Higher Cardiovascular Disease Prevalence and Mortality among Younger Blacks Compared to Whites
- Additional Document Info
- View All
BACKGROUND: Blacks have higher rates of cardiovascular disease than whites. The age at which these differential rates emerge has not been fully examined. OBJECTIVE: We examined cardiovascular disease prevalence and mortality among black and white adults across the adult age spectrum and explored potential mediators of these differential disease prevalence rates. METHODS: We conducted a cross-sectional analysis of National Health and Nutrition Examination Survey data from 1999-2006. We estimated age-adjusted and age-specific prevalence ratios (PR) for cardiovascular disease (heart failure, stroke, or myocardial infarction) for blacks versus whites in adults aged 35 years and older and examined potential explanatory factors. From the National Compressed Mortality File 5-year aggregate file of 1999-2003, we determined age-specific cardiovascular disease mortality rates. RESULTS: In young adulthood, cardiovascular disease prevalence was higher in blacks than whites (35-44 years PR 1.9; 95% confidence interval [CI], 1.1-3.4).

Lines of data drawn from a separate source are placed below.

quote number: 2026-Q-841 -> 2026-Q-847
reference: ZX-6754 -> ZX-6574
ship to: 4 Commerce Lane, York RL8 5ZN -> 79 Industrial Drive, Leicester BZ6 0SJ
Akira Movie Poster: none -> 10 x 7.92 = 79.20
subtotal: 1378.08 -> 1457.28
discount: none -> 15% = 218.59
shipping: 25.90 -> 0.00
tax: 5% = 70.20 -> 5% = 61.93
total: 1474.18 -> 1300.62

The black-white PR decreased with each decade of advancing age (P for trend=.04), leading to a narrowing of the racial gap at older ages (65-74 years PR 1.2; 95% CI, 0.8-1.6; > or =75 years PR 1.0; 95% CI, 0.7-1.4). Clinical and socioeconomic factors mediated some, but not all, of the excess cardiovascular disease prevalence among young to middle-aged blacks. Over a quarter (28%) of all cardiovascular disease deaths among blacks occurred in those aged <65 years, compared with 13% among whites. CONCLUSIONS: Reducing black/white disparities in cardiovascular disease will require a focus on young and middle-aged blacks.